# Another day, another dollar...



## Sam (Aug 27, 2009)

Ok, so not really.

Another day, another client, another "MMID" case... today's price?! 40,000 GBP!!!!
I love my job and I love meeting new people here, but I hate having to listen to this same story over and over, I wish there was something more I could do instead of picking up the broken pieces.

:boxing:


----------



## DeadGuy (Jan 22, 2010)

Sam said:


> Ok, so not really.
> 
> Another day, another client, another "MMID" case... today's price?! 40,000 GBP!!!!
> I love my job and I love meeting new people here, but I hate having to listen to this same story over and over, I wish there was something more I could do instead of picking up the broken pieces.
> ...


Look at it from the bright side, now you don't have to spend time searching for drama shows in TV, you got a live non-edited one(s), so there is something you can do, sit, relax, watch it happening and Enjoy it 

That's more than just one thing you can do


----------



## MaidenScotland (Jun 6, 2009)

Sam said:


> Ok, so not really.
> 
> Another day, another client, another "MMID" case... today's price?! 40,000 GBP!!!!
> I love my job and I love meeting new people here, but I hate having to listen to this same story over and over, I wish there was something more I could do instead of picking up the broken pieces.
> ...



Sam,

It's great to hear that you are not hardened to it and really as we know there is no point in warning people they don't want to know they have bought the dream and at least we have got the word out to some women that yes you can buy property in your own name here.

What I would love to do is a poll on how long it took for people to "wake up and smell the coffee" once they got here but sadly it could never happen.
I suspect people who have be taken feel too ashamed to post and some people who arrive suddenly find themself out in a village with no internet access .
This is the only page where I have to ban men coming in with the sole intent than meeting women... so what does that tell you?

Glad you sold another property, so if I ever get to Sharm the first drink will be on you lol 

Maiden


----------



## Sam (Aug 27, 2009)

MaidenScotland said:


> Sam,
> 
> It's great to hear that you are not hardened to it and really as we know there is no point in warning people they don't want to know they have bought the dream and at least we have got the word out to some women that yes you can buy property in your own name here.
> 
> ...



No, unfortunately in this case the 40,000 GBP was not the price of the property this lady was looking for.
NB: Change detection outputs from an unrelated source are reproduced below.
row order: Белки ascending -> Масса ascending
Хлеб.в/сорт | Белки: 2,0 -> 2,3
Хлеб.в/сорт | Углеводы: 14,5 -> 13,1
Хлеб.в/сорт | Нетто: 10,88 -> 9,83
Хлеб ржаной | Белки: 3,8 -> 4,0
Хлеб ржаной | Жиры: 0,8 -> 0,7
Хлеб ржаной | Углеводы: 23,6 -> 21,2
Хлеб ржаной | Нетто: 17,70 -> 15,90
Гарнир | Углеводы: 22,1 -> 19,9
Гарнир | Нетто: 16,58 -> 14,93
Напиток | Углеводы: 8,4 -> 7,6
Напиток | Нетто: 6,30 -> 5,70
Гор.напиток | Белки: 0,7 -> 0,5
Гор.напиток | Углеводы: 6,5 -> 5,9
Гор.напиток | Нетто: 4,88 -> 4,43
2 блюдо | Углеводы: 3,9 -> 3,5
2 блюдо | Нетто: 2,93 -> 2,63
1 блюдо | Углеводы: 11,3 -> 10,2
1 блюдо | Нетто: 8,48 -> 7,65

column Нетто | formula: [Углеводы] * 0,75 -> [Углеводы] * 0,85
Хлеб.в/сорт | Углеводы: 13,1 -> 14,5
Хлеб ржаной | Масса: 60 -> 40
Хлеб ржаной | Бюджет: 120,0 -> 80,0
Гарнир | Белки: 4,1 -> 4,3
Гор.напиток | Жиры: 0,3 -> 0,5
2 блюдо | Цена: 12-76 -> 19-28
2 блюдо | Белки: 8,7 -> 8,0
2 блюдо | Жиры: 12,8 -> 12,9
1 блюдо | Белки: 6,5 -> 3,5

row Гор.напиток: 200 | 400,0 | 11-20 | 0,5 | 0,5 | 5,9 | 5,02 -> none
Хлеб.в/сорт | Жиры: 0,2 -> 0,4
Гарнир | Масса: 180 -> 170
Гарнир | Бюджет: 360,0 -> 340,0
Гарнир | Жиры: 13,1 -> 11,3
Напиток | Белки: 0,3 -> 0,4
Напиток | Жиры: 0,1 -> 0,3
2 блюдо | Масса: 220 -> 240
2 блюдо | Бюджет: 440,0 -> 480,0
She was a very decent and respectable lady, a great business woman and property investor who has done well for herself as far as UK goes. She met a guy in Egypt... you know the rest of the story. Unfortunately 40,000 GBP in this case was the cost of her marriage (although I believe there was property involved).
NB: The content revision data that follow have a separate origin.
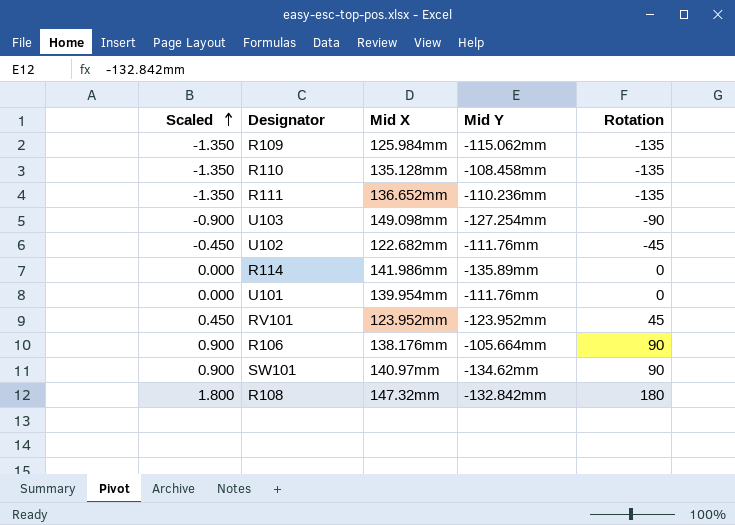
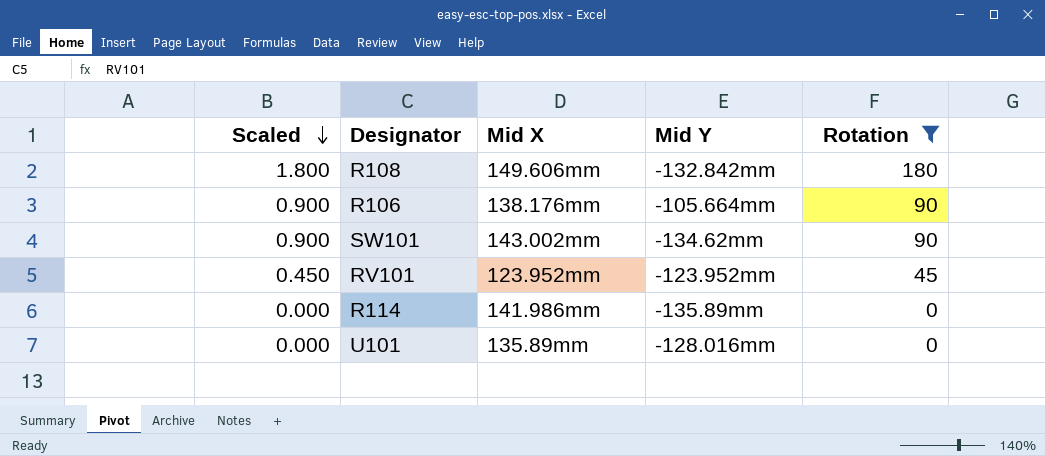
filter: none -> Rotation >= 0
row order: Scaled ascending -> Scaled descending
R108 | Mid X: 147.32mm -> 149.606mm
SW101 | Mid X: 140.97mm -> 143.002mm
U101 | Mid X: 139.954mm -> 135.89mm
U101 | Mid Y: -111.76mm -> -128.016mm

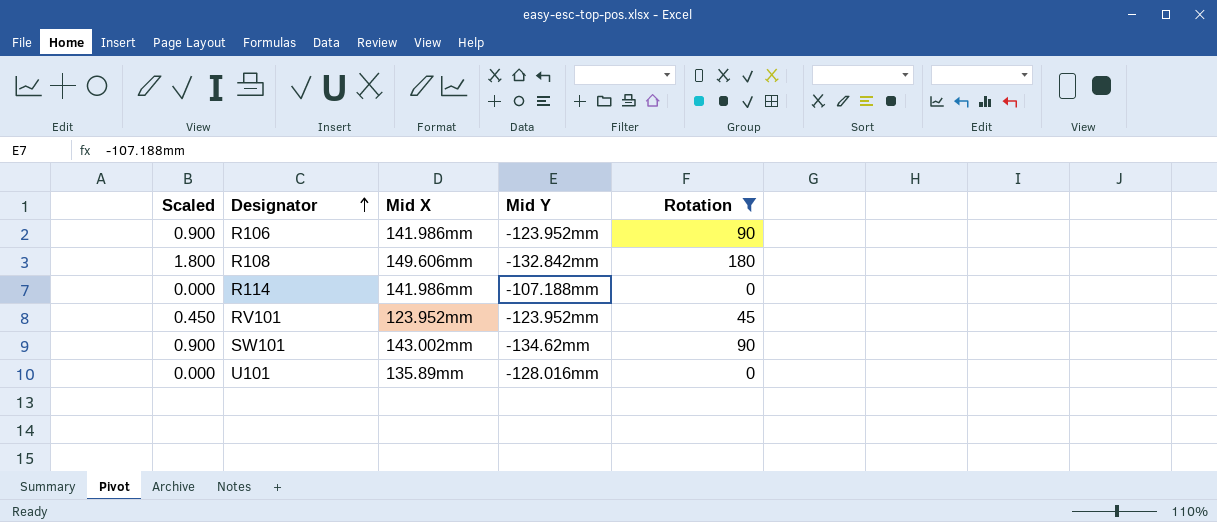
row order: Scaled descending -> Designator ascending
R106 | Mid X: 138.176mm -> 141.986mm
R106 | Mid Y: -105.664mm -> -123.952mm
R114 | Mid Y: -135.89mm -> -107.188mm

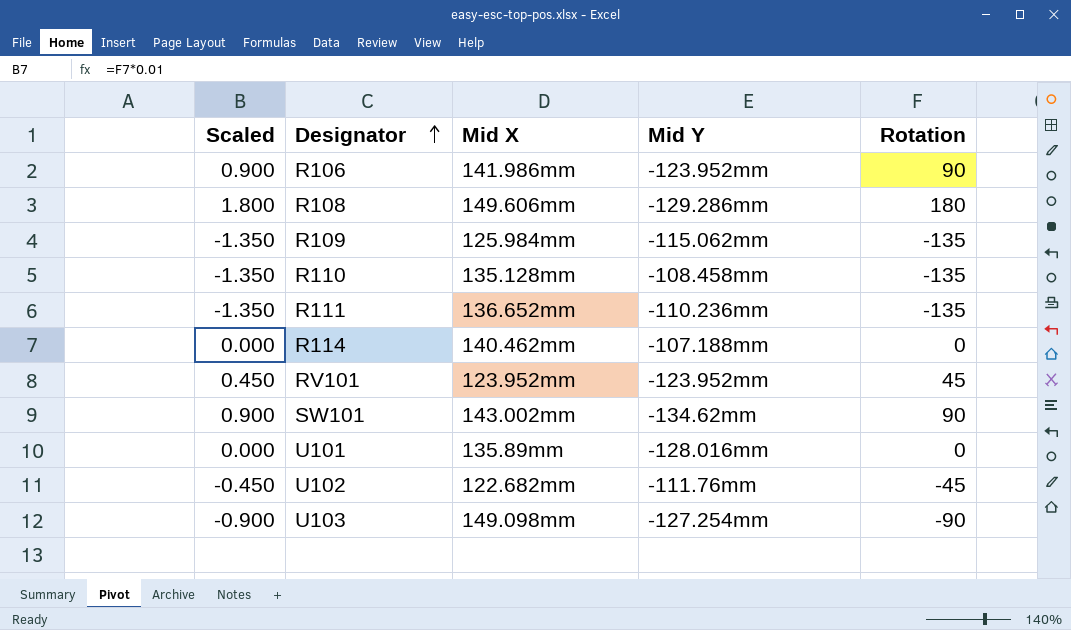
filter: Rotation >= 0 -> none
R108 | Mid Y: -132.842mm -> -129.286mm
R114 | Mid X: 141.986mm -> 140.462mm

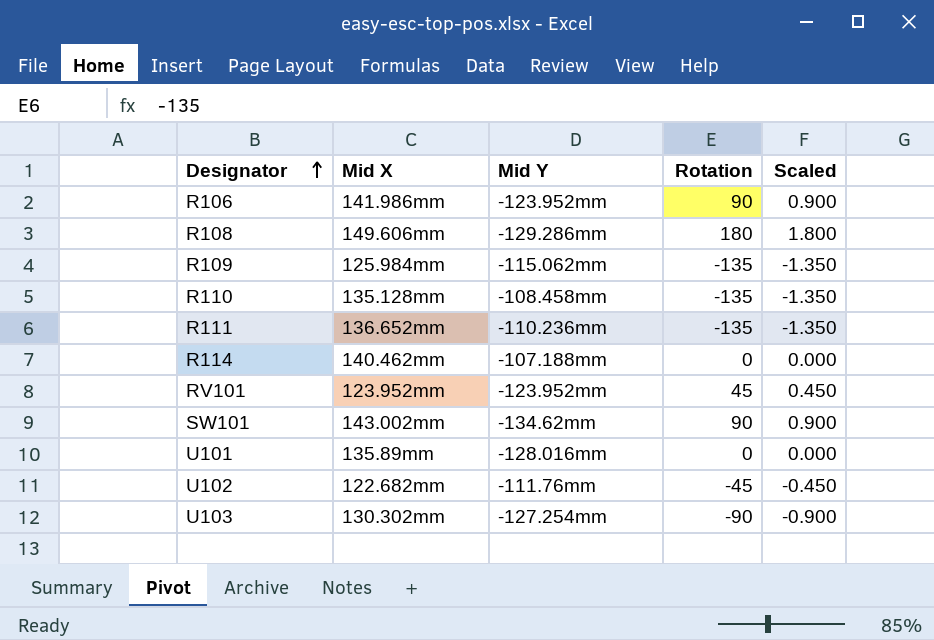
column Scaled | position: 1 -> 5
U103 | Mid X: 149.098mm -> 130.302mm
I was the listening ear trying to help her to move on from it, get her settled here in a place she loves to be (despite it all she still loves the sun, sea & sand) and I have referred her to the best lawyer I know. If he can't help her, then she can't be helped.

This is a woman with her head screwed on, and she was still conned, manipulated and robbed. I'm just hoping between me and the lawyer we can remind her that some people in this country can be trusted and we can get some justice also.
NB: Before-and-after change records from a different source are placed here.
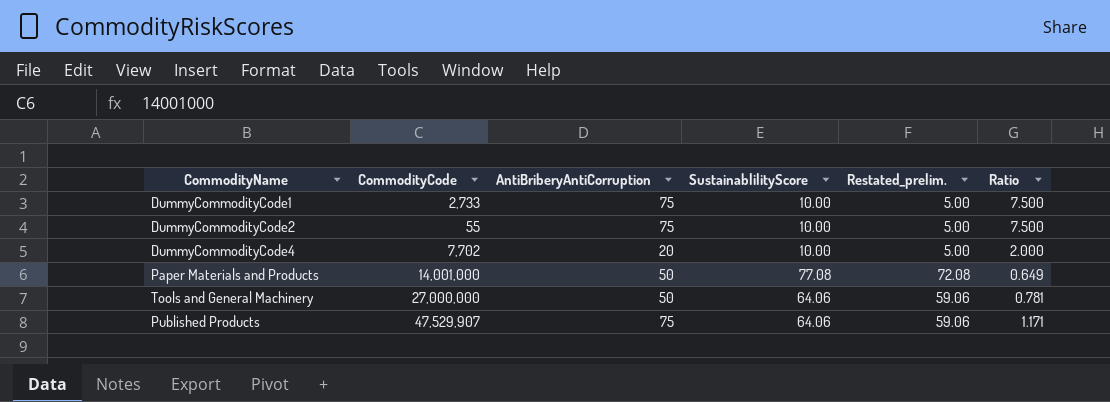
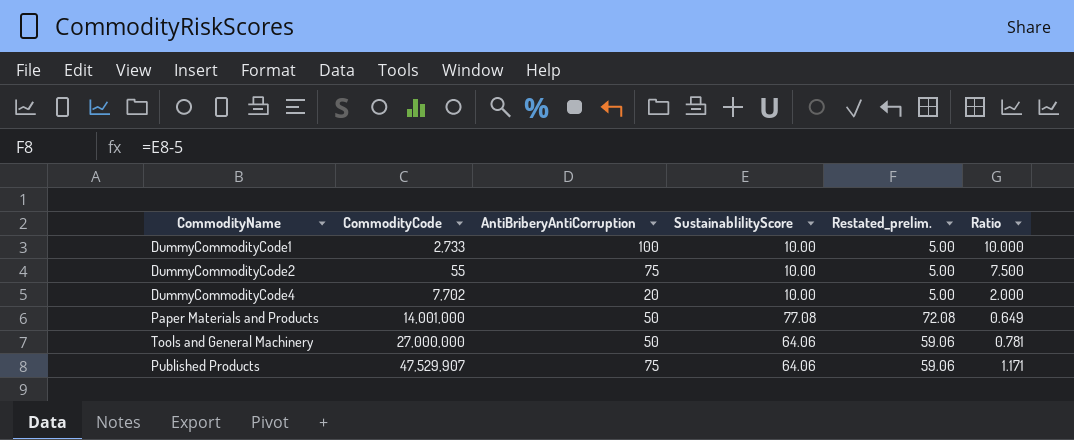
DummyCommodityCode1 | AntiBriberyAntiCorruption: 75 -> 100
DummyCommodityCode1 | Ratio: 7.500 -> 10.000

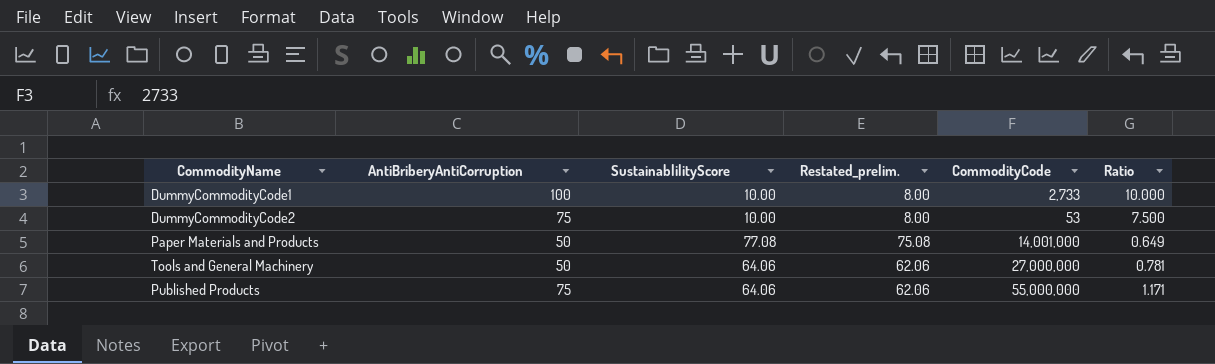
column Restated_prelim. | formula: [SustainablilityScore] - 5 -> [SustainablilityScore] - 2
column CommodityCode | position: 2 -> 5
row DummyCommodityCode4: 7,702 | 20 | 10.00 | 5.00 | 2.000 -> none
DummyCommodityCode2 | CommodityCode: 55 -> 53
Published Products | CommodityCode: 47,529,907 -> 55,000,000

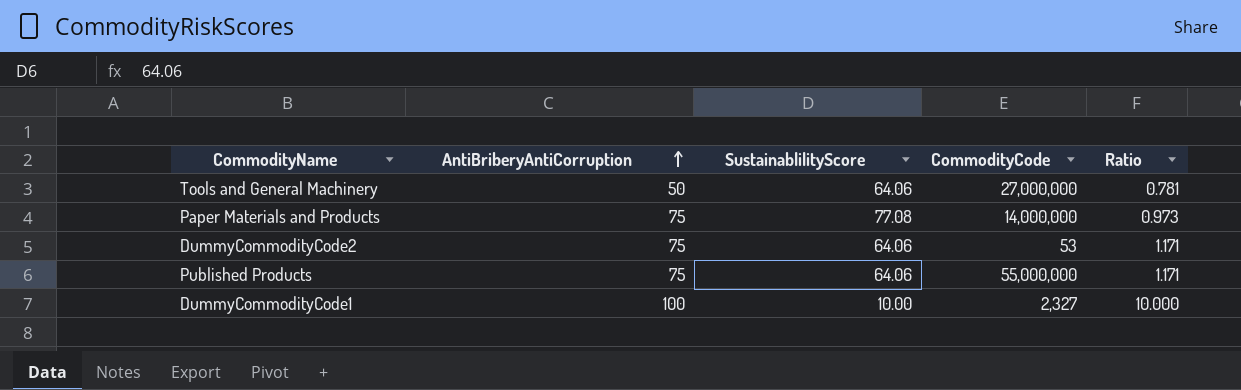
row order: none -> AntiBriberyAntiCorruption ascending
column Restated_prelim. | formula: [SustainablilityScore] - 2 -> none
Paper Materials and Products | AntiBriberyAntiCorruption: 50 -> 75
Paper Materials and Products | CommodityCode: 14,001,000 -> 14,000,000
Paper Materials and Products | Ratio: 0.649 -> 0.973
DummyCommodityCode2 | SustainablilityScore: 10.00 -> 64.06
DummyCommodityCode2 | Ratio: 7.500 -> 1.171
DummyCommodityCode1 | CommodityCode: 2,733 -> 2,327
On the other side though... drinks will still be on me if it means you'll come to Sharm


----------



## MaidenScotland (Jun 6, 2009)

Saudia Arabia does not allow the marriage of nationals to foreign citizens on their soil.
If Egypt was a rich country I am sure they would bring in the same ruling... but because it's poor it allows all their disgruntled poor people to chase rich foreign woman with the hope that they will take them out of the country... just my slant on it lol


----------



## Sam (Aug 27, 2009)

MaidenScotland said:


> Saudia Arabia does not allow the marriage of nationals to foreign citizens on their soil.
> If Egypt was a rich country I am sure they would bring in the same ruling... but because it's poor it allows all their disgruntled poor people to chase rich foreign woman with the hope that they will take them out of the country... just my slant on it lol


Saudia Arabia also cuts off people's hands as a punishment for theft... if a few of these fraudulent cases could be proven as a form of theft and we could get a few handless shopkeepers around Sharm as proof of what happens when you rip off a foreigner, think we may find the country a better place


----------



## DeadGuy (Jan 22, 2010)

Sam said:


> Saudia Arabia also cuts off people's hands as a punishment for theft... if a few of these fraudulent cases could be proven as a form of theft and we could get a few handless shopkeepers around Sharm as proof of what happens when you rip off a foreigner, think we may find the country a better place


They will still be having their feet though  And you have no idea how creative can they be when it comes to easy money


----------



## MaidenScotland (Jun 6, 2009)

DeadGuy said:


> They will still be having their feet though  And you have no idea how creative can they be when it comes to easy money




Lol what are you like :eyebrows:


----------



## DeadGuy (Jan 22, 2010)

MaidenScotland said:


> Lol what are you like :eyebrows:


I still got my 2 hands, 2 feet, 2 eyes, 2 ears (wanna get rid of those, just to lessen the headaches when being in a bus ) and I still got my complicated sense of humor, but what's left of my brain?? Not sure what is its status these days 

You thought I'm a hand-less guy or what??


----------